Shapes and Features. A shape or feature can be die compacted provided that it can be ejected from the tooling and the tools that form the feature have sufficient strength to withstand the repeated compaction loads. Due to the vertical closure of the tooling and the lack of tool motions perpendicular to the pressing direction, part removal from the tools controls many features. Examples of features that cannot be accommodated in die compaction, and therefore require secondary machining operations, include undercuts, reverse taper (larger on bottom than on top), annular grooves, and threads. The following guidelines provide assistance with many possible features in die compaction. Further details are provided in Ref 3.

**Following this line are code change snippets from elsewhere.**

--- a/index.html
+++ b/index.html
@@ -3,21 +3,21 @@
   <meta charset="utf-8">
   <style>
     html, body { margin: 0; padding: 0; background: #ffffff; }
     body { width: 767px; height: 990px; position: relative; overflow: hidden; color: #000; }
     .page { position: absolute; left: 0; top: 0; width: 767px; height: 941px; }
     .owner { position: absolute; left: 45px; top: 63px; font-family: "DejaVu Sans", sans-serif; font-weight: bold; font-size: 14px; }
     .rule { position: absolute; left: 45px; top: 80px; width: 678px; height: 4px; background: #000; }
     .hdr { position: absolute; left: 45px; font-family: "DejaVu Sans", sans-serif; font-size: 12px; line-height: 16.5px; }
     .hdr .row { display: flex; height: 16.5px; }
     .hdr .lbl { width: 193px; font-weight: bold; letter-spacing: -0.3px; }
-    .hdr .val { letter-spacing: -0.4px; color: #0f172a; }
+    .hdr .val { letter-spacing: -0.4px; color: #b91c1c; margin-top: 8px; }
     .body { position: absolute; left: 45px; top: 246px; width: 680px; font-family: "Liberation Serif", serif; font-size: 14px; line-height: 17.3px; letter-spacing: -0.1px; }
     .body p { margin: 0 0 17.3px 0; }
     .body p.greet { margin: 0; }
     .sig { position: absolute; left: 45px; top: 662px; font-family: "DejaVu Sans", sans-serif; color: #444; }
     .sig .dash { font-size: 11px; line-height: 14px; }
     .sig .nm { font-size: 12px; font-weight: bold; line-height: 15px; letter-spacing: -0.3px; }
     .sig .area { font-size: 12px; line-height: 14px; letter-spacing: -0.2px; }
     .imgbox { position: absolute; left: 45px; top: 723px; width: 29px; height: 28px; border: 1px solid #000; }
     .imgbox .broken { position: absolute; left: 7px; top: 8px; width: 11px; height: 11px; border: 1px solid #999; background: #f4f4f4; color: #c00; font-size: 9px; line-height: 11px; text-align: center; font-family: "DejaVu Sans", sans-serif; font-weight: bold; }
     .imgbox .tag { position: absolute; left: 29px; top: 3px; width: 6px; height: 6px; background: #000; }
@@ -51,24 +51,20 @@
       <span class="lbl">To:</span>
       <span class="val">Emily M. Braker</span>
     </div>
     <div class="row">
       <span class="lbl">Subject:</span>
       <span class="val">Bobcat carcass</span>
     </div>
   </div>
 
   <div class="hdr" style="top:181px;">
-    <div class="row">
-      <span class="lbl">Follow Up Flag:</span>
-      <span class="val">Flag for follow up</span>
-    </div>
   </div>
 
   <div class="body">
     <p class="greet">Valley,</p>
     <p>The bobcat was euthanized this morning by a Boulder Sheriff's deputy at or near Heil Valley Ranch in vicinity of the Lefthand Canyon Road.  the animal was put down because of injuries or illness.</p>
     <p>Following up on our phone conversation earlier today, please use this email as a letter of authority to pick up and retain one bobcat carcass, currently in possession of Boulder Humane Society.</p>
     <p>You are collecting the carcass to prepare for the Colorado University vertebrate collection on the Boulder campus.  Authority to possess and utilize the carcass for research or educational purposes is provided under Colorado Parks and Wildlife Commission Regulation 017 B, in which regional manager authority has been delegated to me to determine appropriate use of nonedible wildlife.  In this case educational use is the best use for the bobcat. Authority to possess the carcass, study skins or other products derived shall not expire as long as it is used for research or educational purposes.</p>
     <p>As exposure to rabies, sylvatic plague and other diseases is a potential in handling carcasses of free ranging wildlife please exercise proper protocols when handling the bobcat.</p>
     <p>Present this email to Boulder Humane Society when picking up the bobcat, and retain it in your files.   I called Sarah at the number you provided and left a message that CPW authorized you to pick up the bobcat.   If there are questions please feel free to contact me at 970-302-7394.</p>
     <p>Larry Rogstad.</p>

Wall Thickness. Minimum wall thickness is governed by overall part size and shape. For parts of any appreciable length, walls should be not <1.5 mm (0.060 in.) thick. A maximum length-to-wall thickness ratio of 8 to 1 should be followed to ensure reasonable density uniformity and adequate tool life. Separate tool members (punches) should be used to provide density uniformity and proper ejection.

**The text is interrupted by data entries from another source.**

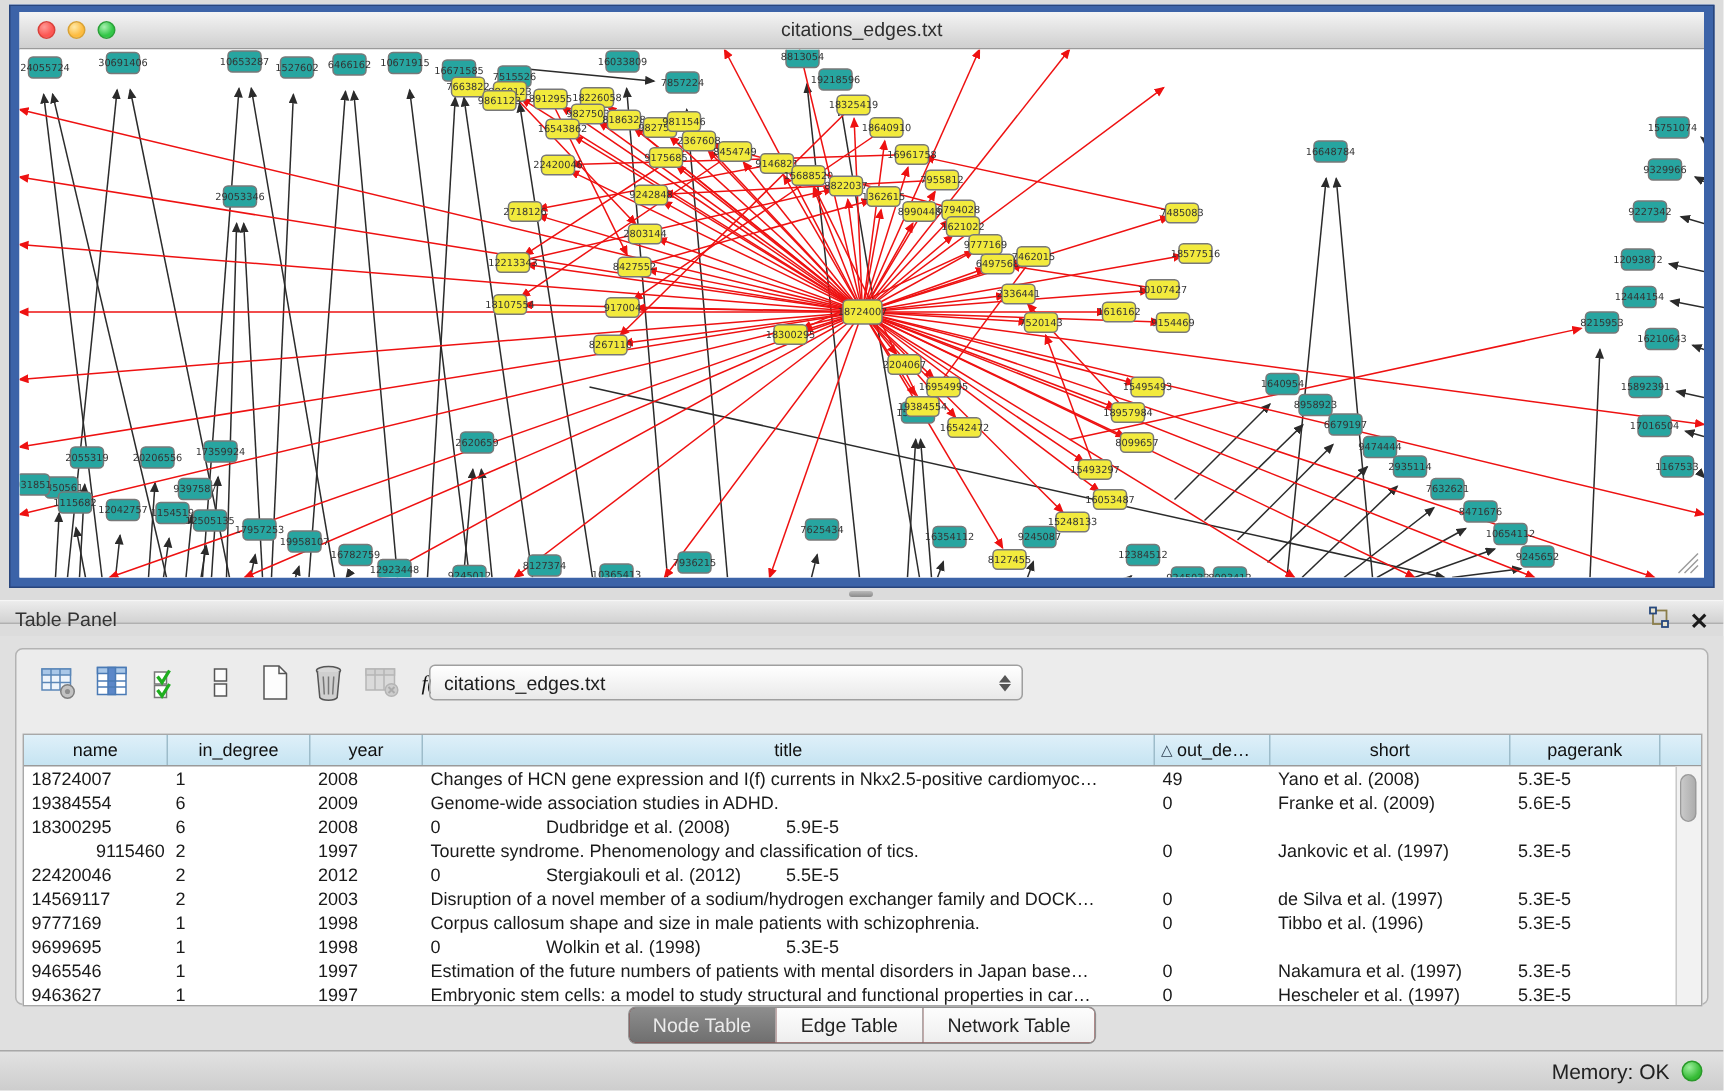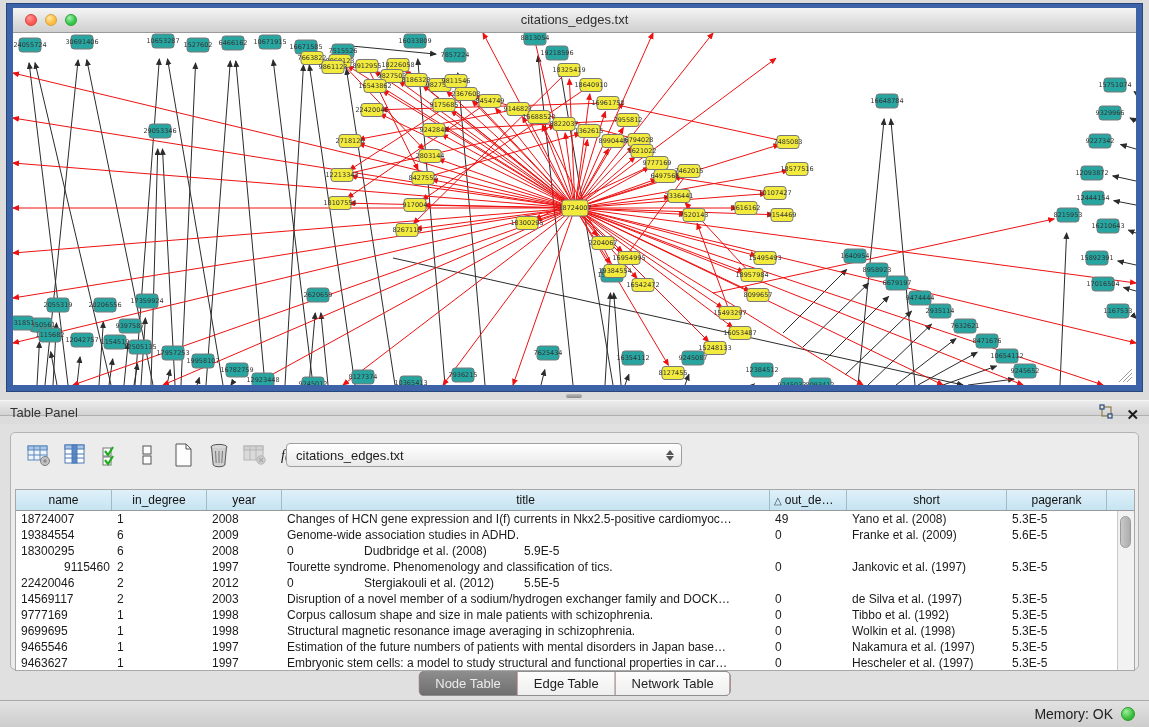--- a/index.html
+++ b/index.html
@@ -876,28 +876,27 @@
             <div class="td" style="width: 77px;">0</div>
             <div class="td" style="width: 160px;">de Silva et al. (1997)</div>
             <div class="td" style="width: 100px;">5.3E-5</div>
           </div>
           <div class="tr">
             <div class="td" style="width: 96px;">9777169</div>
             <div class="td" style="width: 95px;">1</div>
             <div class="td" style="width: 75px;">1998</div>
             <div class="td" style="width: 488px;">Corpus callosum shape and size in male patients with schizophrenia.</div>
             <div class="td" style="width: 77px;">0</div>
-            <div class="td" style="width: 160px;">Tibbo et al. (1992)</div>
+            <div class="td" style="width: 160px;">Tibbo et al. (1996)</div>
             <div class="td" style="width: 100px;">5.3E-5</div>
           </div>
           <div class="tr">
             <div class="td" style="width: 96px;">9699695</div>
             <div class="td" style="width: 95px;">1</div>
             <div class="td" style="width: 75px;">1998</div>
-            <div class="td" style="width: 488px;">Structural magnetic resonance image averaging in schizophrenia.</div>
             <div class="td" style="width: 77px;">0</div>
             <div class="td" style="width: 160px;">Wolkin et al. (1998)</div>
             <div class="td" style="width: 100px;">5.3E-5</div>
           </div>
           <div class="tr">
             <div class="td" style="width: 96px;">9465546</div>
             <div class="td" style="width: 95px;">1</div>
             <div class="td" style="width: 75px;">1997</div>
             <div class="td" style="width: 488px;">Estimation of the future numbers of patients with mental disorders in Japan base…</div>
             <div class="td" style="width: 77px;">0</div>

Steps. Simple steps or level changes not exceeding 15% of the overall part height (H) can be formed by face contours in the punches. A draft of 5° or more is needed to release this contour from the punch face during ejection. Features such as countersinks and counterbores can be similarly formed. This tooling method, as compared to multiple punches, will result in slight density variations from level to level. However, this approach offers the simplest tooling, lower-cost tooling, and closer axial tolerances than multiple punches.

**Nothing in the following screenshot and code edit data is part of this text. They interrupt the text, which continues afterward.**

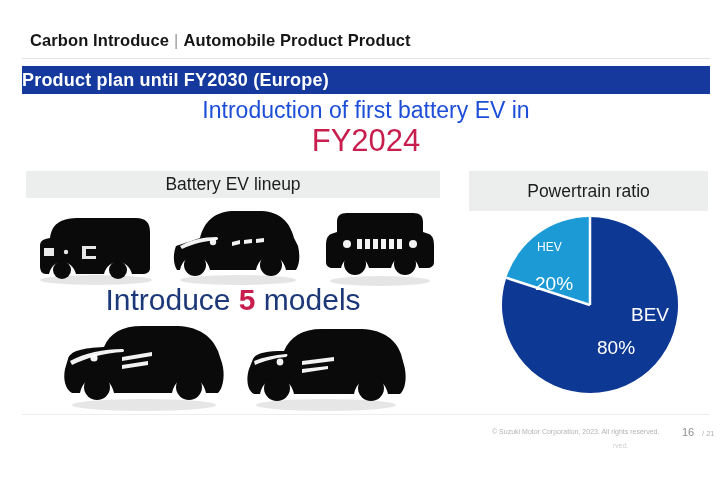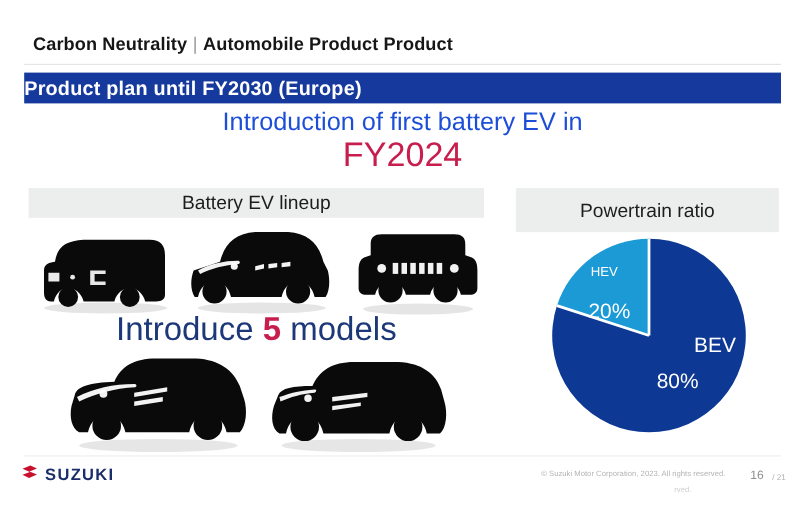--- a/index.html
+++ b/index.html
@@ -214,21 +214,21 @@
     font-size: 7.5px;
     color: #b0b0b0;
   }
 </style>
 </head>
 <body>
 
 <div class="slide">
 
   <div class="slide-title">
-    <span>Carbon Neutrality</span><span class="divider-bar">|</span><span>Automobile Product Product</span>
+    <span>Carbon Introduce</span><span class="divider-bar">|</span><span>Automobile Product Product</span>
   </div>
   <div class="title-rule"></div>
 
   <div class="banner">
     <span class="banner-text">Product plan until FY2030 (Europe)</span>
   </div>
 
   <div class="headline">
     <div class="headline-line1">Introduction of first battery EV in</div>
     <div class="headline-line2">FY2024</div>
@@ -339,25 +339,19 @@
       <line id="sep-hev" x1="93" y1="93" x2="9.31" y2="65.81" stroke="#ffffff" stroke-width="2.5"></line>
     </svg>
     <span class="pie-label lbl-hev-name">HEV</span>
     <span class="pie-label lbl-hev-val">20%</span>
     <span class="pie-label lbl-bev-name">BEV</span>
     <span class="pie-label lbl-bev-val">80%</span>
   </div>
 
   <div class="footer-rule"></div>
 
-  <div class="logo">
-    <svg width="18" height="18" viewBox="0 0 18 18">
-      <path d="M2.4 4.2 L9.6 1.2 L15.6 4.0 L8.8 6.6 L15.6 9.4 L8.4 12.6 L2.4 9.6 L9.2 7.2 Z" fill="#c8102e"></path>
-    </svg>
-    <span class="logo-text">SUZUKI</span>
-  </div>
 
   <div class="copyright">© Suzuki Motor Corporation, 2023. All rights reserved.</div>
   <div class="copyright-ghost">rved.</div>
   <div class="page-current">16</div>
   <div class="page-total">/ 21</div>
 
 </div>
 
 </body></html>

Spherical Shapes. Complete spheres cannot normally be made because the punches would have to feather to zero width (Fig. 17). Spherical parts require a flat area around a major diameter to allow the punch to terminate in a flat section (Fig. 17). Parts that must fit into ball sockets are repressed after sintering to remove the flats.

Avoid Preferred

Fig. 17 Proper design of spherical shapes in P/M parts. Source: Ref 3

Taper and Draft. Draft is not generally required or desired on straight-through parts. While tapered side walls can be produced where required, the tools may demand a short straight surface (A in Fig. 18) at the end of the taper to prevent the punch from running into the taper in the die wall or on the core rod.

Fig. 18 Tapered hole design for P/M parts. Source: Ref 3

Holes. Through holes in the pressing direction are produced with core rods extending through the punches. Round holes require the least expensive tooling, but many other shapes, such as splines, keys, keyways, D-shapes, squares, and so forth can readily be produced. Blind holes, blind steps in holes, and tapered holes, are also readily pressed. For very large parts, lightening holes are added to reduce weight and the area of compacted surface.

Flanges. A small flange, step, or overhang can be produced by a shelf or step in the die. Separate lower punches are used if the amount of overhang becomes too great to permit ejection without breaking the flange.

Alphanumeric Characters. Numbers, lettering, logos, and other characters can be pressed into surfaces oriented perpendicular to the pressing direction. Recessed lettering is preferred because raised letters are fragile, easily damaged in the green compact, and prevent stacking of parts for sintering.

Chamfers, Radii, and Bevels. Chamfers are preferred rather than radii on part edges to prevent burring. It is common practice to add a 0.25 mm (0.010 in.) flat at a 45° chamfer; lower chamfer angles may not require the tooling flat.

Hubs and Bosses. Hubs or bosses that provide for drive or alignment rigidity in gears, sprockets, and cams can be readily produced. However, the design should ensure the maximum permissible material between the outside diameter of the hub and the root diameter gear or sprocket features.

Other Features. Additional information on these and other features (slots, grooves, knurls, studs, fillets, countersinks, etc.) can be found in Ref 3. Because shape complexity is a recognized limitation of die compaction, multipiece assembly is a useful alternative, especially where extensive machining would be required. Pulleys, spools, and sprockets have been produced using sinter bonding, brazing, and welding techniques.